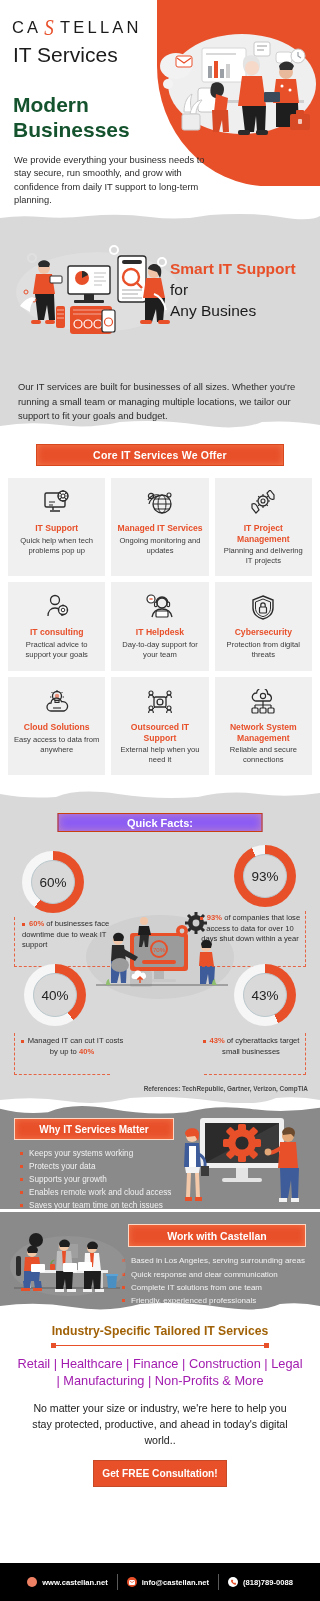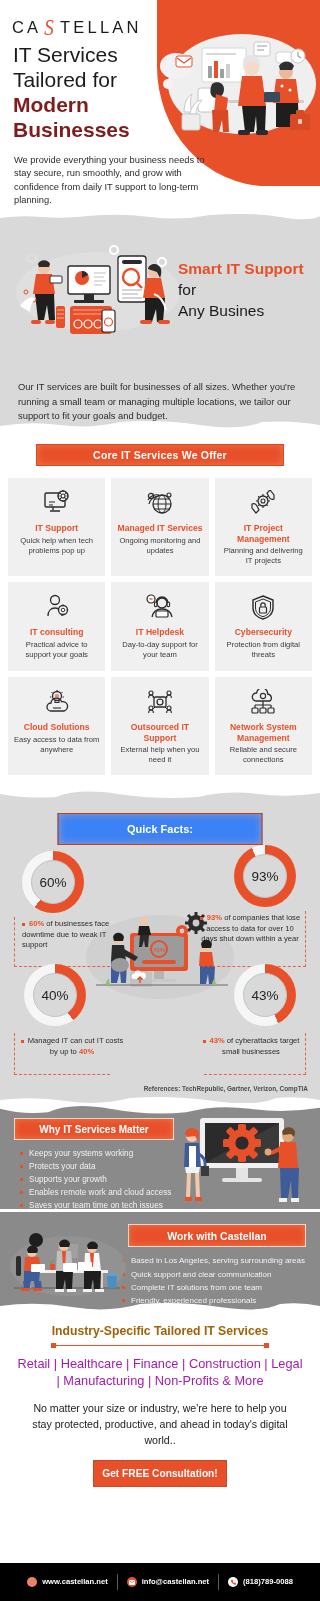"Tailored for" span { html: <span>Tailored for</span> -> none }
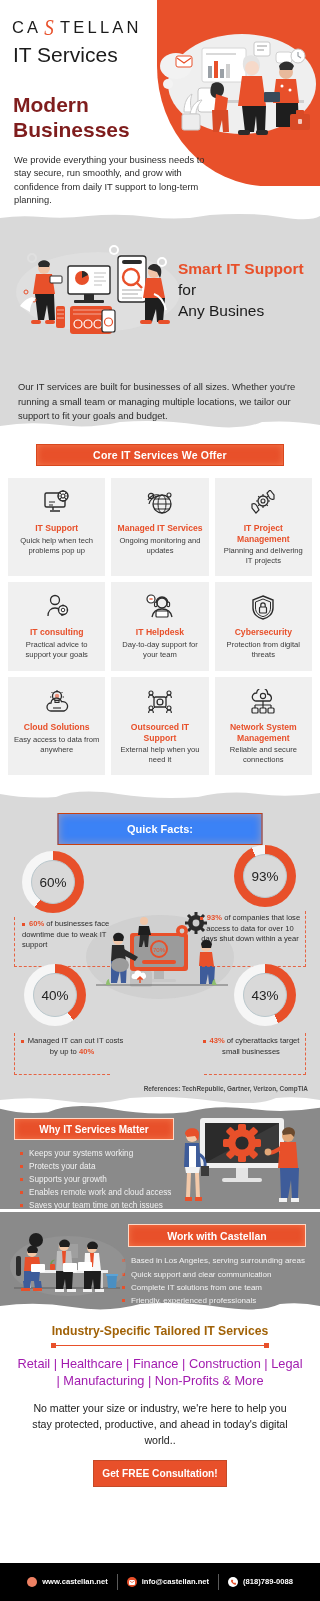"Modern" .hero-title .accent { color: #7f1d1d -> #14532d }
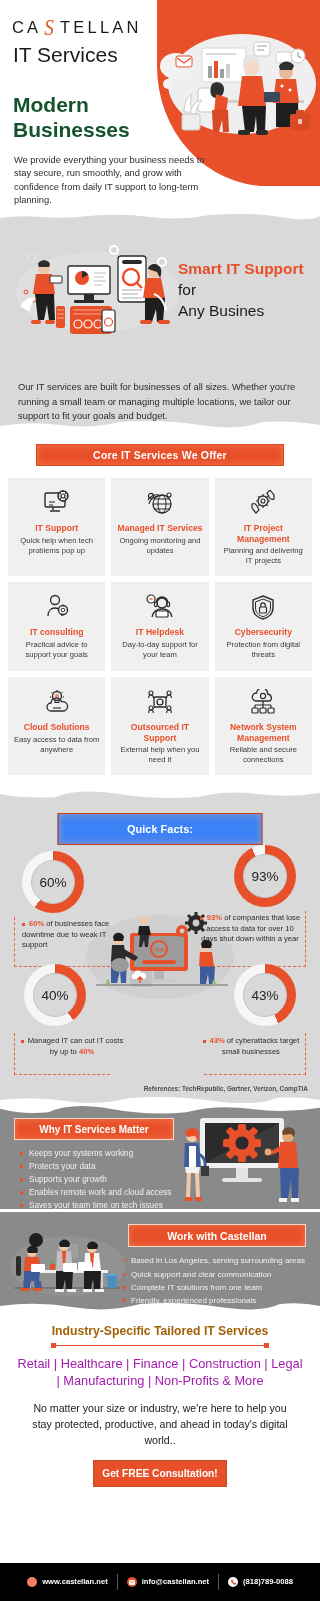"Smart IT Support for" .smart-head { right: 16px -> 24px }
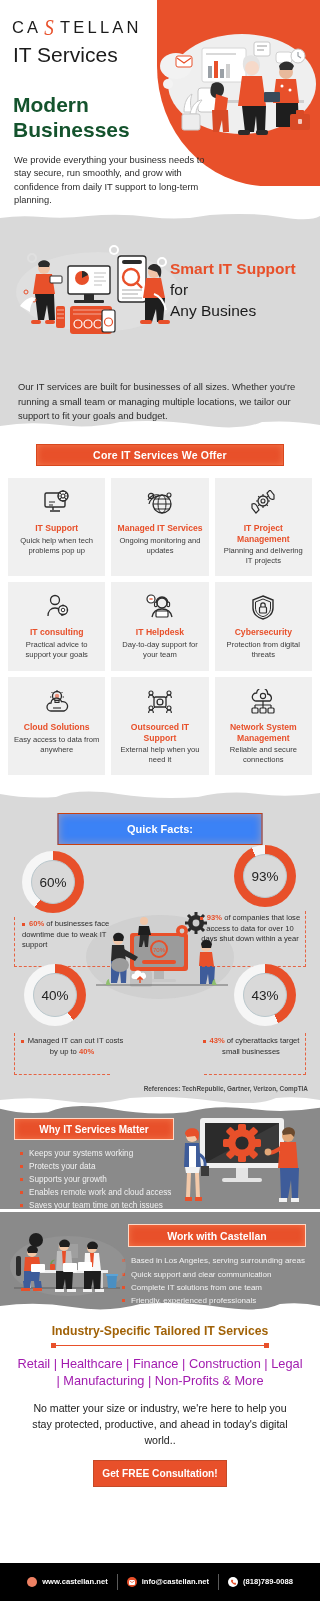"Quick Facts:" .facts-ribbon { background: #3b82f6 -> #8b5cf6; height: 32px -> 19px }
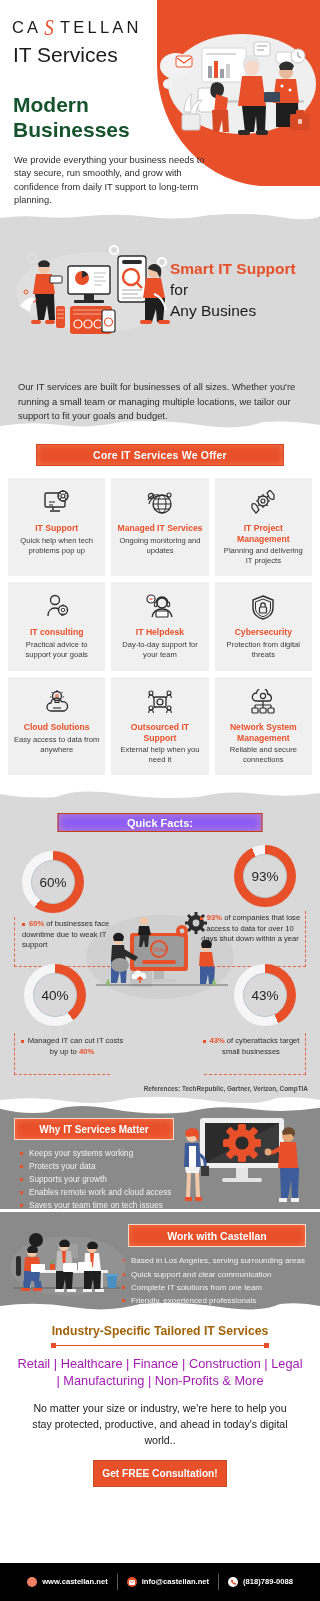"Quick support and clear communication" li { text: support -> response }
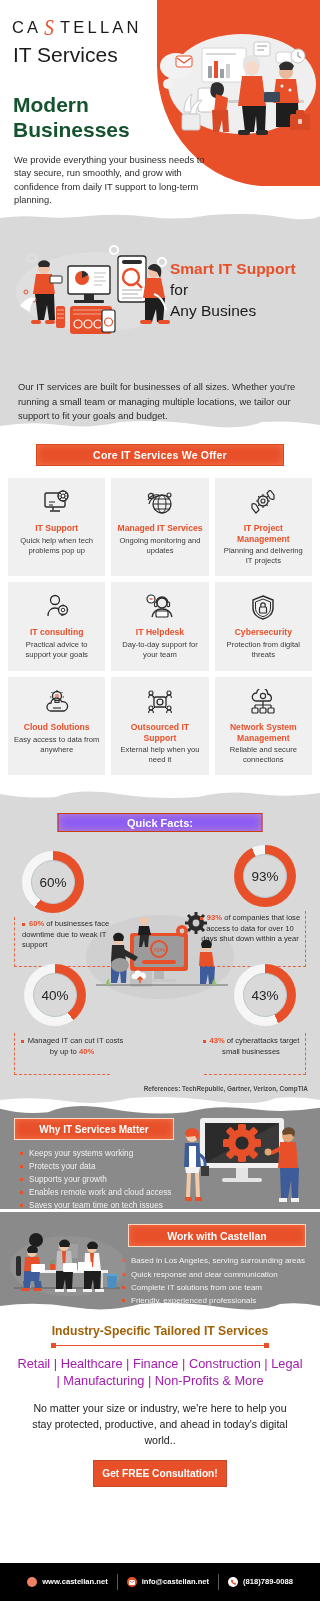"www.castellan.net" .f-item { align-items: flex-start -> center }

++++++

REQUIRED ACTION:
Please write out all the data again word for word, but not the pictures.

RESPONSE BELOW:
"Tailored for" span { html: <span>Tailored for</span> -> none }
"Modern" .hero-title .accent { color: #7f1d1d -> #14532d }
"Smart IT Support for" .smart-head { right: 16px -> 24px }
"Quick Facts:" .facts-ribbon { background: #3b82f6 -> #8b5cf6; height: 32px -> 19px }
"Quick support and clear communication" li { text: support -> response }
"www.castellan.net" .f-item { align-items: flex-start -> center }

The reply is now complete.